Under section 509(b) of the Uniform Securities Act of 2002, a person is liable to the purchaser if the person sells a security in violation of section 301 or, by means of an untrue statement of a material fact or an omission to state a material fact necessary in order to make the statement made, in light of the circumstances under which it is made, not misleading, the purchaser not knowing the untruth or omission and the seller not sustaining the burden of proof that the seller did not know and, in the exercise of reasonable care, could not have known of the untruth or omission.
The language of section 509 is similar to that of section 12(a)(2) of the Securities Act of 1933 in that an aggrieved investor must successfully prove that the unlawful sale resulted from:
(1) an untrue statement of a material fact; or
(2) an omission to state a material fact necessary in order to make the statements in light of the circumstances under which they were made not misleading; and
(3) the purchaser did not know of such untruth or omission; and
(4) where the seller does not sustain the burden of proof that he did not know and in the exercise of reasonable care could not have known of such untruth or omission.

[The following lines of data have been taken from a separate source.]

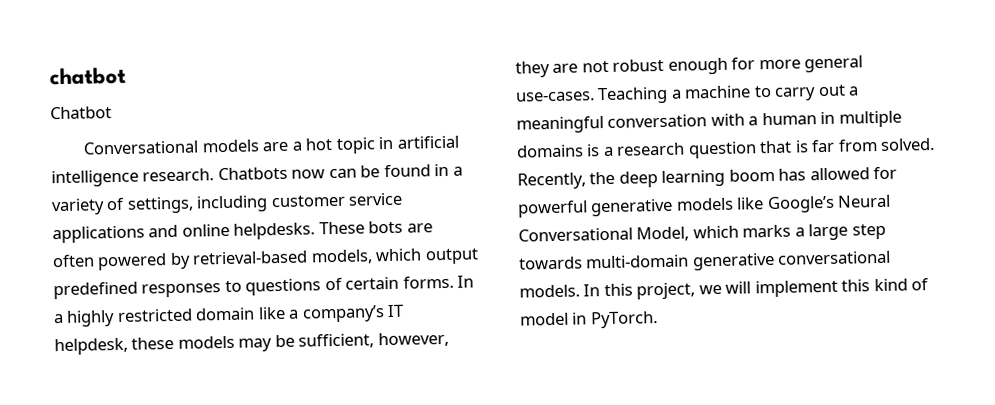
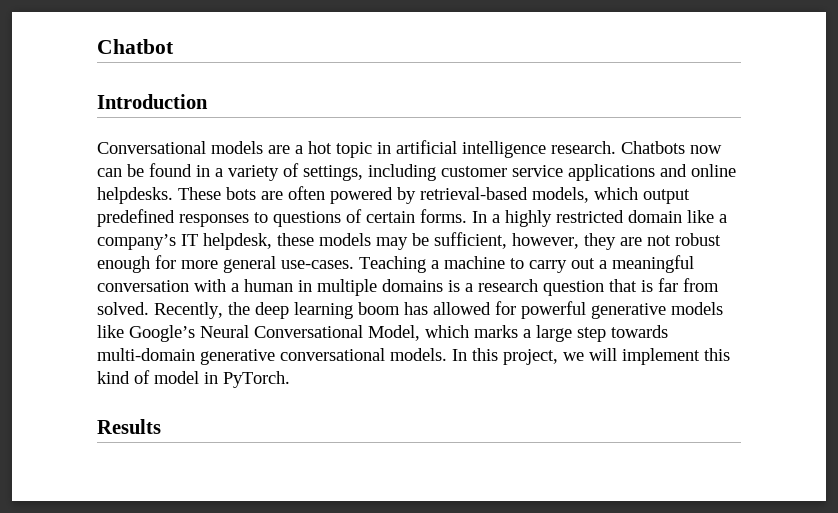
- chatbot
  Chatbot
+ Introduction
+ Results

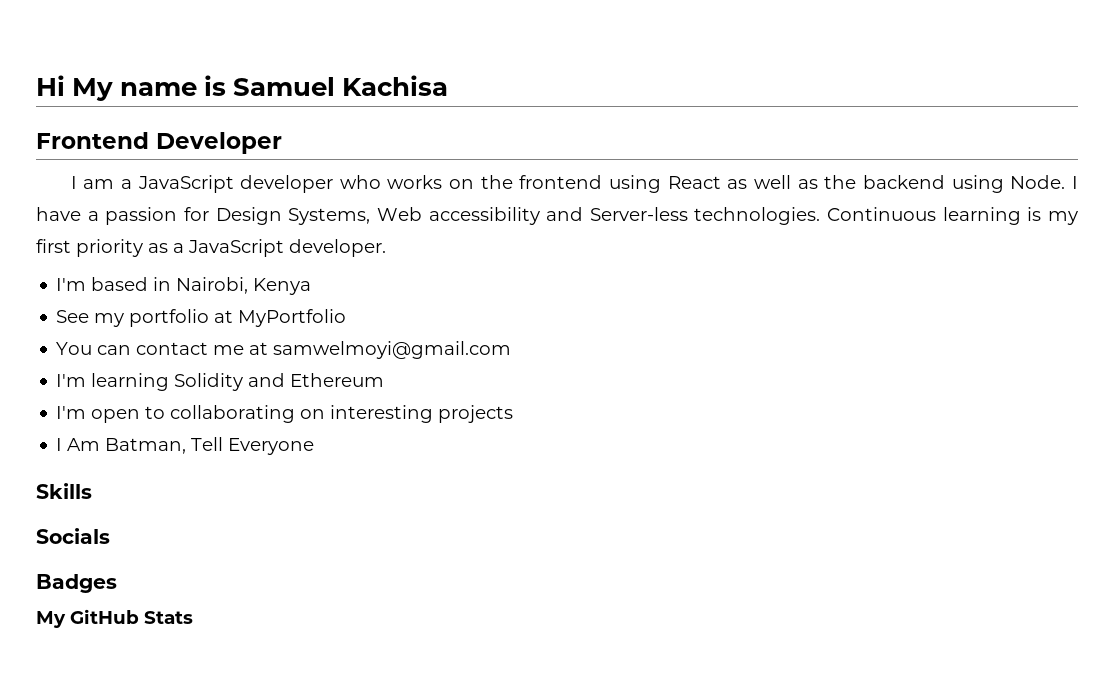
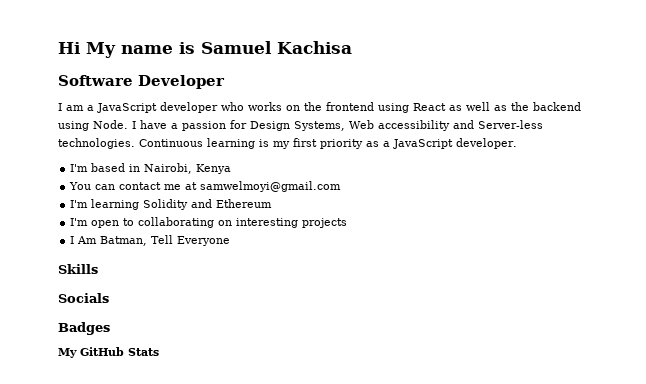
- Frontend Developer
+ Software Developer
- See my portfolio at MyPortfolio

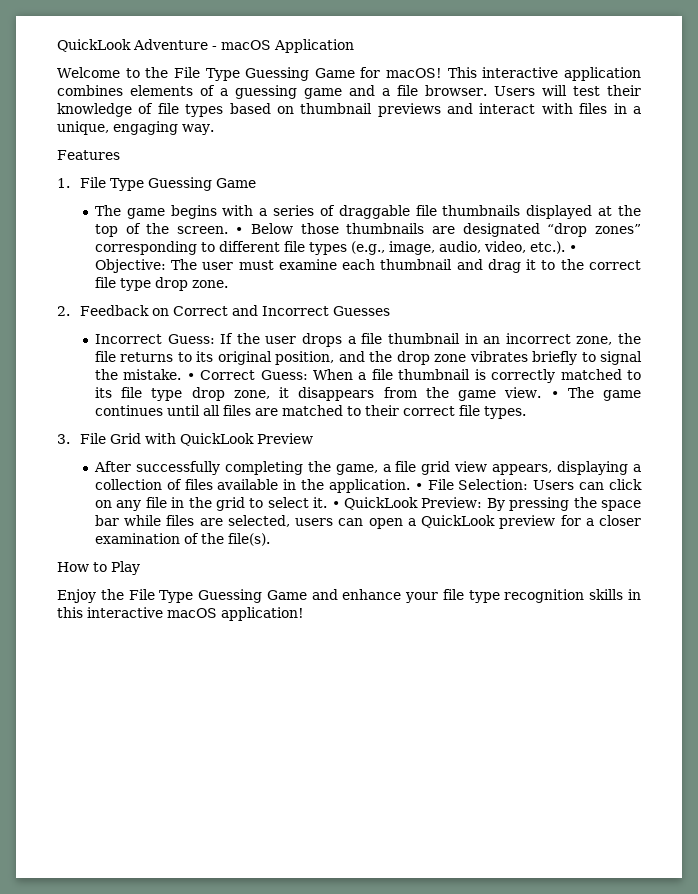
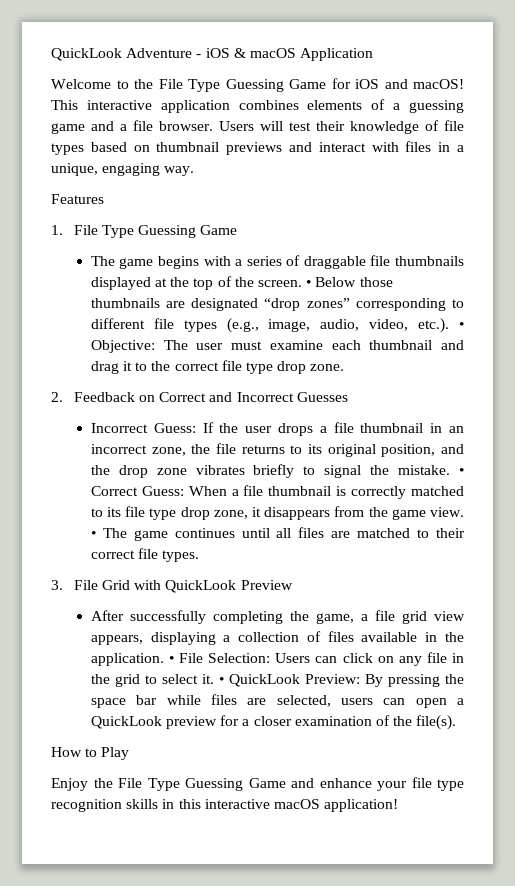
- QuickLook Adventure - macOS Application
+ QuickLook Adventure - iOS & macOS Application
- Welcome to the File Type Guessing Game for macOS!
+ Welcome to the File Type Guessing Game for iOS and macOS!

Statutory damages under section 509 of the Uniform Securities Act of 2002 is also similar to statutory damages recoverable under section 12(a)(2) of the Securities Act, given that both provide for rescission if the purchaser still holds the security or actual damages if the purchaser already sold the security for a loss.

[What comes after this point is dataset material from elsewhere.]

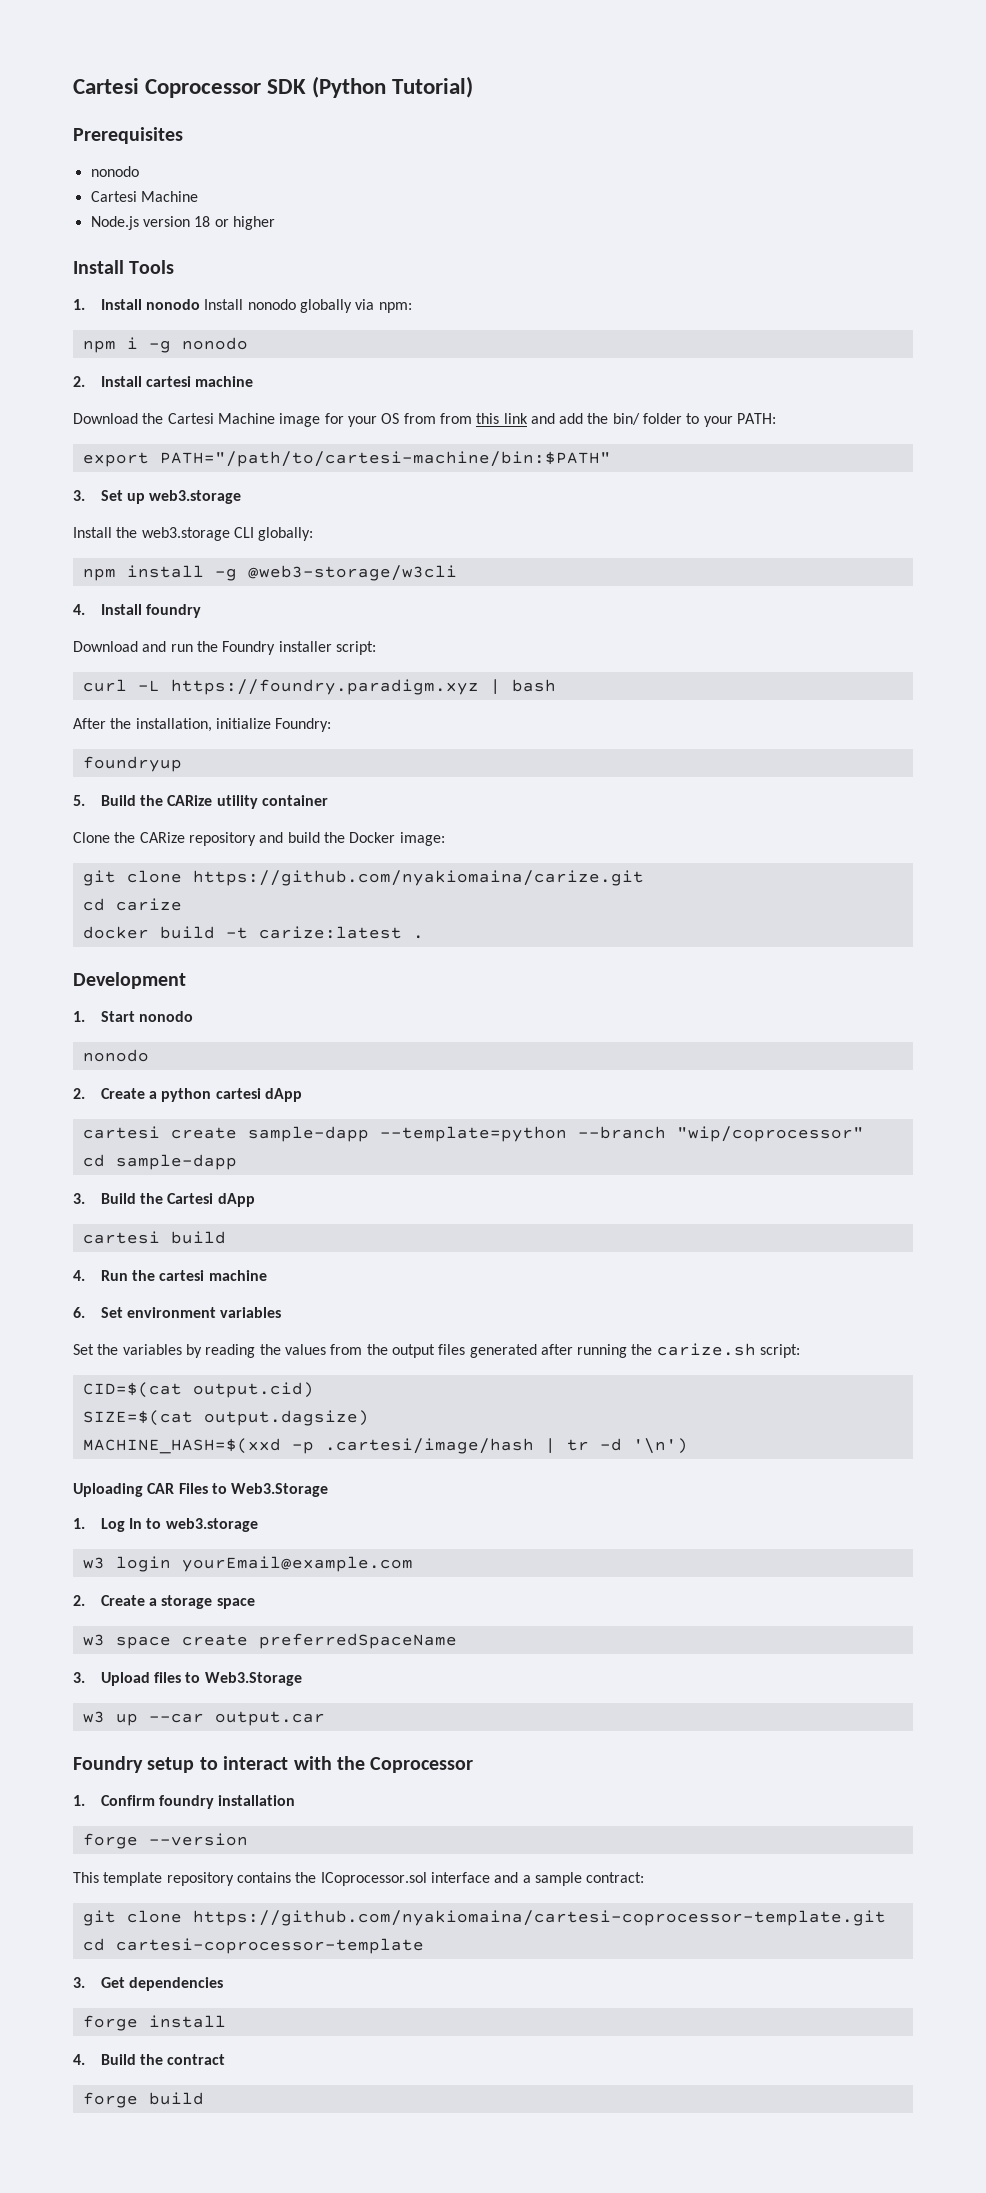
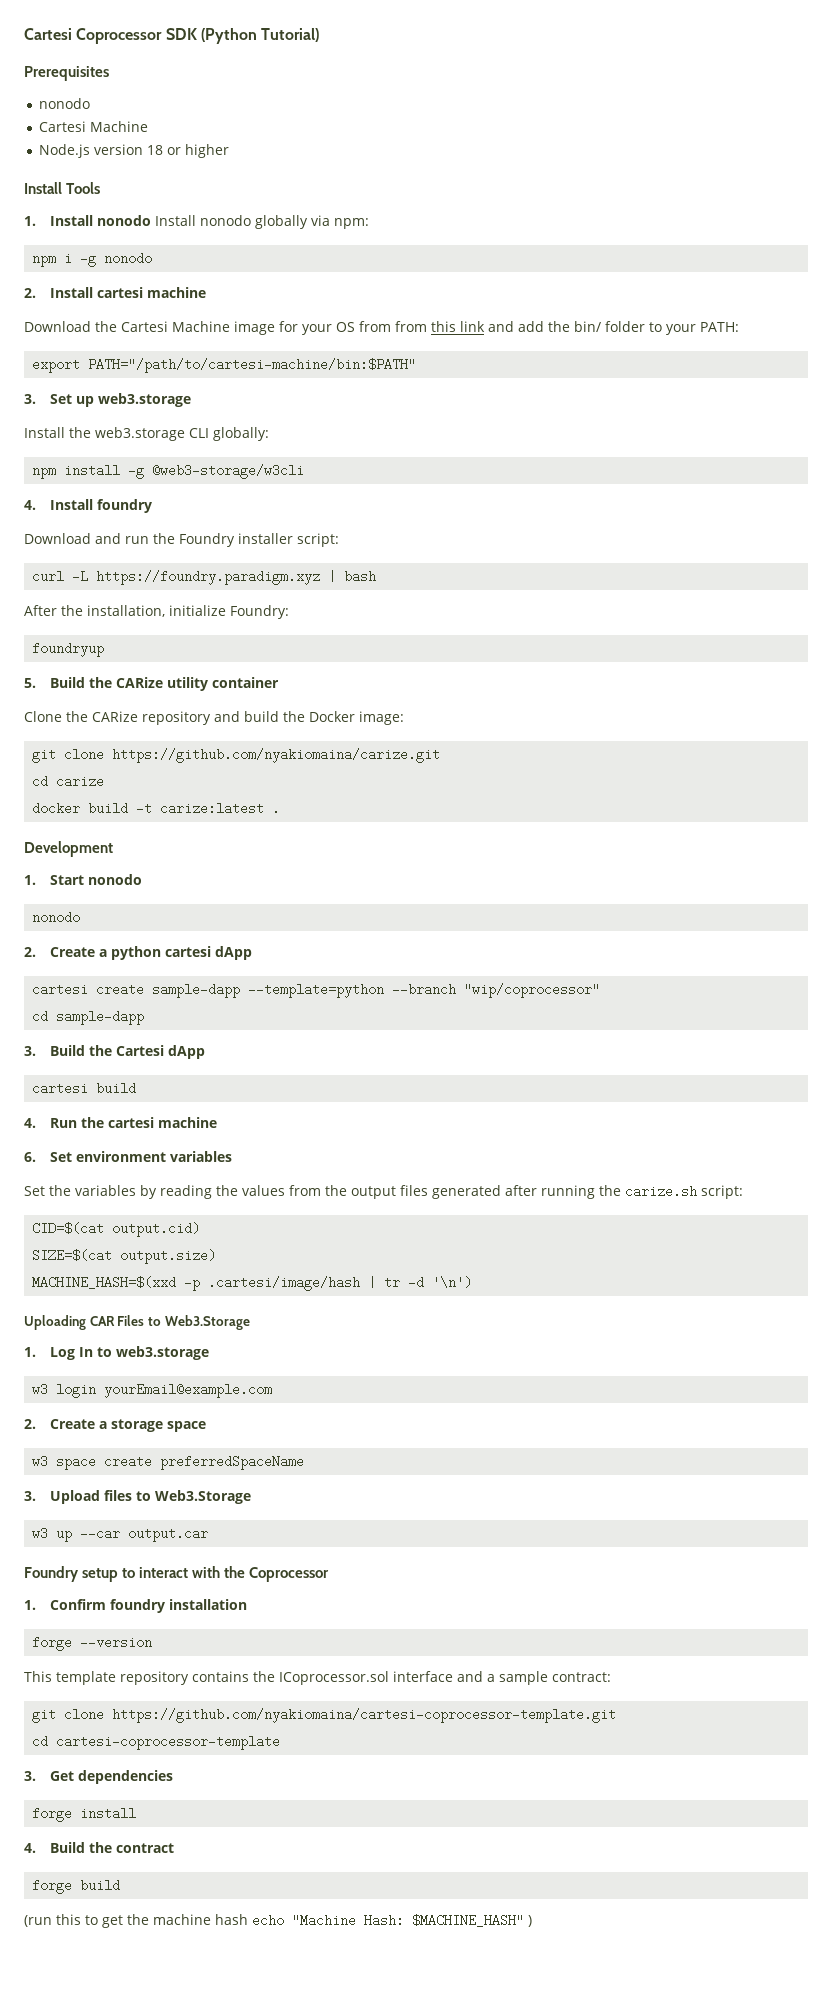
- SIZE=$(cat output.dagsize)
+ SIZE=$(cat output.size)
+ (run this to get the machine hash echo "Machine Hash: $MACHINE_HASH" )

Section 509(b) of the Uniform Securities Act states in pertinent part:
An action under this subsection is governed by the following:
(1) The purchaser may maintain an action to recover the consideration paid for the security, less the amount of any income received on the security, and interest [at the legal rate of interest] from the date of the purchase, costs, and reasonable attorneys’ fees determined by the court, upon the tender of the security, or for actual damages as provided in paragraph (3). [ . . . ]
(3) Actual damages in an action arising under this subsection are the amount that would be recoverable upon a tender less the value of the security when the purchaser disposed of it, and interest [at the legal rate of interest] from the date of the purchase, costs, and reasonable attorneys’ fees determined by the court.
Generally, courts that have interpreted the Uniform Securities Act have held that private rights of action under the Uniform Securities Act are more similar to section 12(2) claims than to Rule 10b-5 claims. This distinction is important because the scienter elements for Rule 10b-5 claims do not exist for claims brought under section 12(2). For example, in Florida, a state that has not adopted the Uniform Securities Act, the Florida Supreme Court has held that the Florida Securities Act is more similar to section 12(2) than to Rule 10b-5 and as a result, a plaintiff does not have to show that misrepresentations or omissions were made with reckless disregard for the customer. Instead, a plaintiff bringing an action under the Florida Securities Act can satisfy the scienter element simply by demonstrating that the seller was negligent in making those misrepresentations or omissions.